» TASK INSTRUCTIONS:
Would you return the complete listing below word for word?

» INPUT FOR THIS TASK:
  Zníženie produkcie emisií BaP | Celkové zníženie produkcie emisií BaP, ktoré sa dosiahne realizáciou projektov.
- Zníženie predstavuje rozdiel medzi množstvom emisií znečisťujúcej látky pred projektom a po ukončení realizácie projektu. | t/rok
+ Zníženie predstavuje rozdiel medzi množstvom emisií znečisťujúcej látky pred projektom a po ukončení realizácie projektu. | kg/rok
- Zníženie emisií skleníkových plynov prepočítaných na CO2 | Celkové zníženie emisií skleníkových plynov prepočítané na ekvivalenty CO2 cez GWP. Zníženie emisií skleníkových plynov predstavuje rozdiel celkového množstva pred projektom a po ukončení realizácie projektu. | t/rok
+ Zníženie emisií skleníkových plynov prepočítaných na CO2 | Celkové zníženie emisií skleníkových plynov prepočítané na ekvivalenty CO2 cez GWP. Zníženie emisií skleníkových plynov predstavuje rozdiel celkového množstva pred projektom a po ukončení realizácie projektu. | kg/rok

» EXERCISE ANSWER:
  Zníženie produkcie emisií BaP | Celkové zníženie produkcie emisií BaP, ktoré sa dosiahne realizáciou projektov.
- Zníženie predstavuje rozdiel medzi množstvom emisií znečisťujúcej látky pred projektom a po ukončení realizácie projektu. | t/rok
+ Zníženie predstavuje rozdiel medzi množstvom emisií znečisťujúcej látky pred projektom a po ukončení realizácie projektu. | kg/rok
- Zníženie emisií skleníkových plynov prepočítaných na CO2 | Celkové zníženie emisií skleníkových plynov prepočítané na ekvivalenty CO2 cez GWP. Zníženie emisií skleníkových plynov predstavuje rozdiel celkového množstva pred projektom a po ukončení realizácie projektu. | t/rok
+ Zníženie emisií skleníkových plynov prepočítaných na CO2 | Celkové zníženie emisií skleníkových plynov prepočítané na ekvivalenty CO2 cez GWP. Zníženie emisií skleníkových plynov predstavuje rozdiel celkového množstva pred projektom a po ukončení realizácie projektu. | kg/rok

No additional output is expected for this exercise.